When I first hear of a new open source project that might help me solve a problem, the first thing I do is ask around to see if any of my friends have tested it. Sometimes, however, the early descriptions sound so promising that I just jump right in and try it myself — and in a few cases, I transition immediately (this was certainly the case for Spark).
I recently had a conversation with Erich Nachbar, founder and CTO of Virtual Power Systems, and one of the earliest adopters of Spark. In the early days of Spark, Nachbar was CTO of Quantifind, a startup often cited by the creators of Spark as one of the first “production deployments.” On the latest episode of the O’Reilly Data Show Podcast, we talk about the ease with which Nachbar integrates new open source components into existing infrastructure, his contributions to Mesos, and his new “software-defined power distribution” startup.
Ecosystem of open source big data technologies
When evaluating a new software component, nothing beats testing it against workloads that mimic your own. Nachbar has had the luxury of working in organizations where introducing new components isn’t subject to multiple levels of decision-making. But, as he notes, everything starts with testing things for yourself:
“I have sort of my mini test suite…If it’s a data store, I would just essentially hook it up to something that’s readily available, some feed like a Twitter fire hose, and then just let it be bombarded with data, and by now, it’s my simple benchmark to know what is acceptable and what isn’t for the machine…I think if more people, instead of reading papers and paying people to tell them how good or bad things are, would actually set aside a day and try it, I think they would learn a lot more about the system than just reading about it and theorizing about the system.
“For example, with Spark — we had an iterative processing that we did for Quantifind. If we had to spill to disk, run the usual MapReduce, it would have been probably 50 times slower because there is disk involved versus just keeping it in RAM and reprocessing it. I do try to look at what I see out there, and then if I see Spark can actually give us an edge, because I can’t buy 100 times more machines for this particular product feature, I switch to Spark and I can buy a little more RAM. That is a great trade-off to implementing product features that other people couldn’t, or would need to spend a lot more money for.
“I do try to refresh my stack by looking at, picking out which technology I think is right for disruption. For example, Kafka was a similar thing, where I tried the usual suspects like RabbitMQ and ActiveMQ. It was pretty clear that there was not really anything that worked as well as I thought it should.”
Software-defined power distribution
Nachbar’s new startup Virtual Power Systems uses sensors, big data, and algorithms to simplify the power infrastructure within data centers, while simultaneously increasing reliability and lowering costs. Nachbar explains:
“Pretty much everyone has accepted virtualization for compute…For most people, it sounds a bit counter-intuitive because it’s power and it’s, really, electricity, and you can’t really control it that easily.

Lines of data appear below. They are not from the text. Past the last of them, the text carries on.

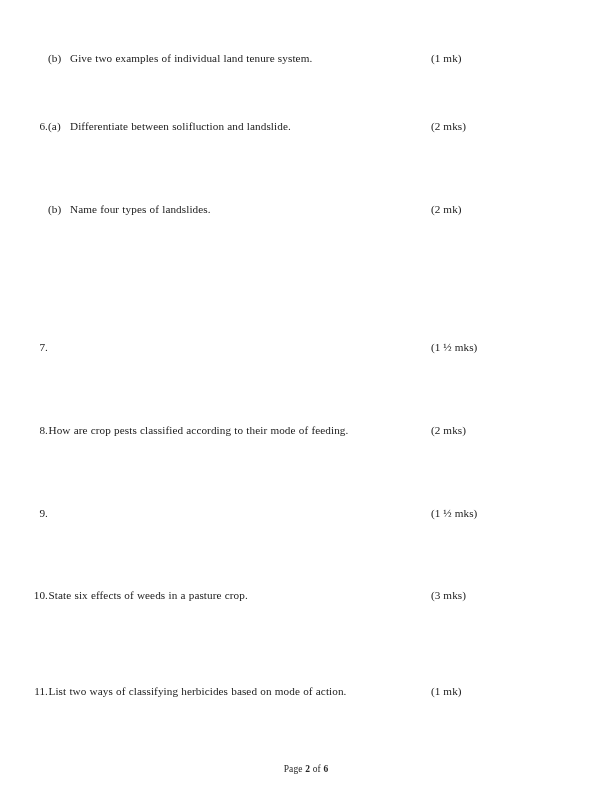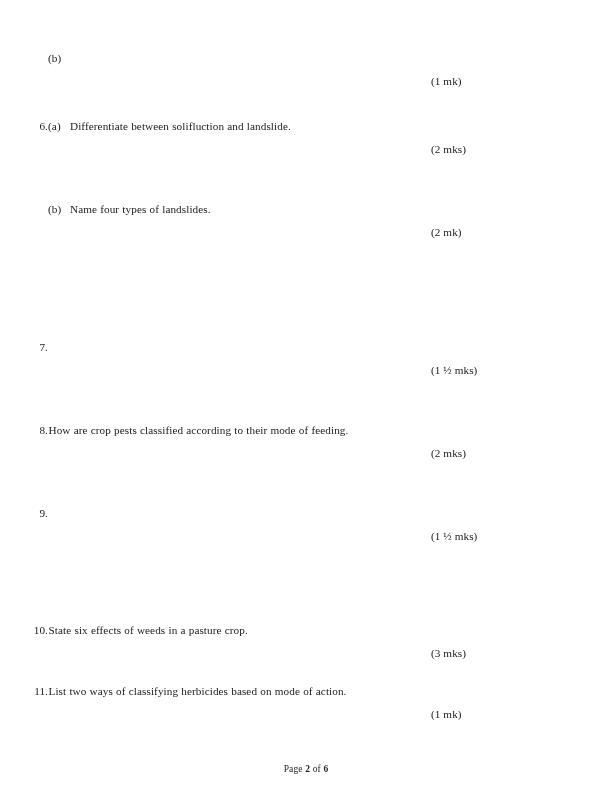--- a/index.html
+++ b/index.html
@@ -93,6 +93,7 @@
   <div id="questions-container">
       <div class="q-row" style="top: 50px;">
         <span class="q-part">(b)</span>
+        <span class="q-text lvl2">Give two examples of individual land tenure system.</span>
         <span class="q-marks">(1 mk)</span>
       </div>
       <div class="q-row" style="top: 118px;">

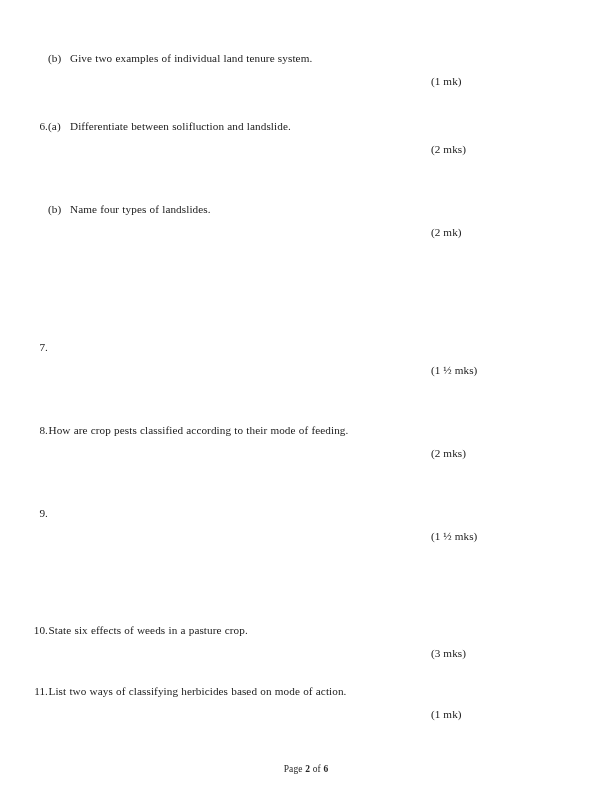--- a/index.html
+++ b/index.html
@@ -69,7 +69,6 @@
     left: 431px;
     font-size: 11.2px;
     letter-spacing: 0.08px;
-    margin-top: 23px;
   }
 
   .footer {

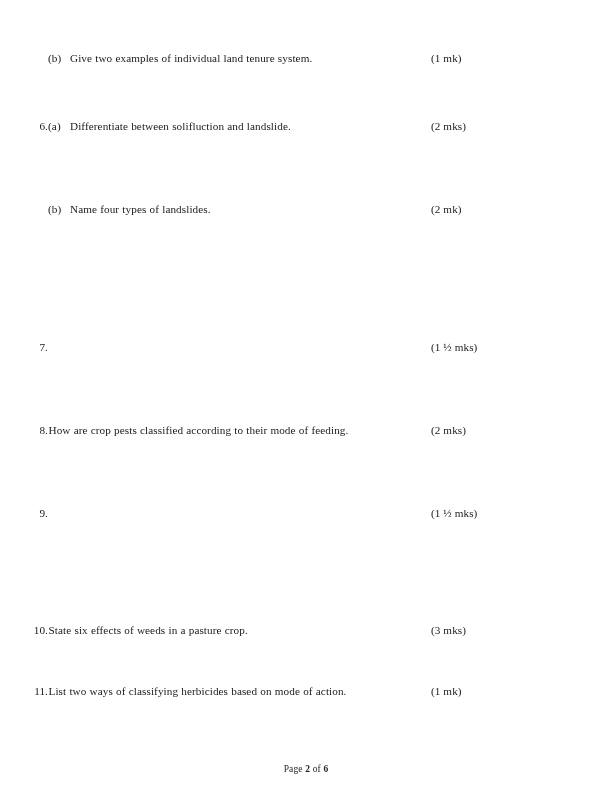--- a/index.html
+++ b/index.html
@@ -119,7 +119,7 @@
         <span class="q-num single">9.</span>
         <span class="q-marks">(1 ½ mks)</span>
       </div>
-      <div class="q-row" style="top: 622px;">
+      <div class="q-row" style="top: 587px;">
         <span class="q-num double">10.</span>
         <span class="q-text lvl1">State six effects of weeds in a pasture crop.</span>
         <span class="q-marks">(3 mks)</span>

But the same principles apply also for software-defined power.
“The basic idea is that, instead of statically allocating power, which is the equivalent of buying a server that runs exactly from that location, you could really have software that essentially analyzes where power is needed — it will say, ‘Historically, this equipment has never used more than X kilowatts, and if the equipment actually uses more, we will be able to step in with lithium batteries and essentially flatten peaks.
“All the IT equipment is essentially hooked up to that same pool of power supplies and batteries, and then in software, you can find and pick how you want to run the equipment. You power it 30% from solar power because it’s sunny outside. You power 50% from utility, and you boost in the rest from batteries. Essentially, every rack stands on its own as its own media center. The software now becomes the sort of fabric that controls where power is being used. Essentially, every rack has an Ethernet port, and the software controls over a rest interface how these components interact with each other.”
Massive amounts of event data
When it comes to large-scale stream processing and analytics, the most interesting solutions are being developed for buildings, factories and machines (industrial Internet), and IT infrastructure (data center/DevOps). The data platform Nachbar and his team developed for processing event data relies on popular, open source, distributed computing components:
“So, one great thing that we haven’t implemented yet, but that would be great, is we record about every 100 milliseconds about 100 values about the power — including temperatures, power consumptions — and so you could really say, ‘Hey, you know what? I noticed that this rack has some vibrations. There is probably something in the server that’s about to fail, maybe a fan is vibrating or the batteries are getting too hot.’ … At the minimum level, we track everything about our equipment. For example, the temperature. We know that cells, when they tend to fail, they get warmer. … [We’re collecting] pretty much all-time, series-based data, and if you do that math, if you have 1,000 racks without even collecting any information about the actual equipment that is installed, it is uncompressed about 170 terabytes a year. … The idea is, basically, that I push [our data] into Kafka … a lot of people don’t realize that having a messaging system as your backbone, if you build anything data driven, it’s sort of almost like a must because otherwise you end up with this spaghetti architecture.”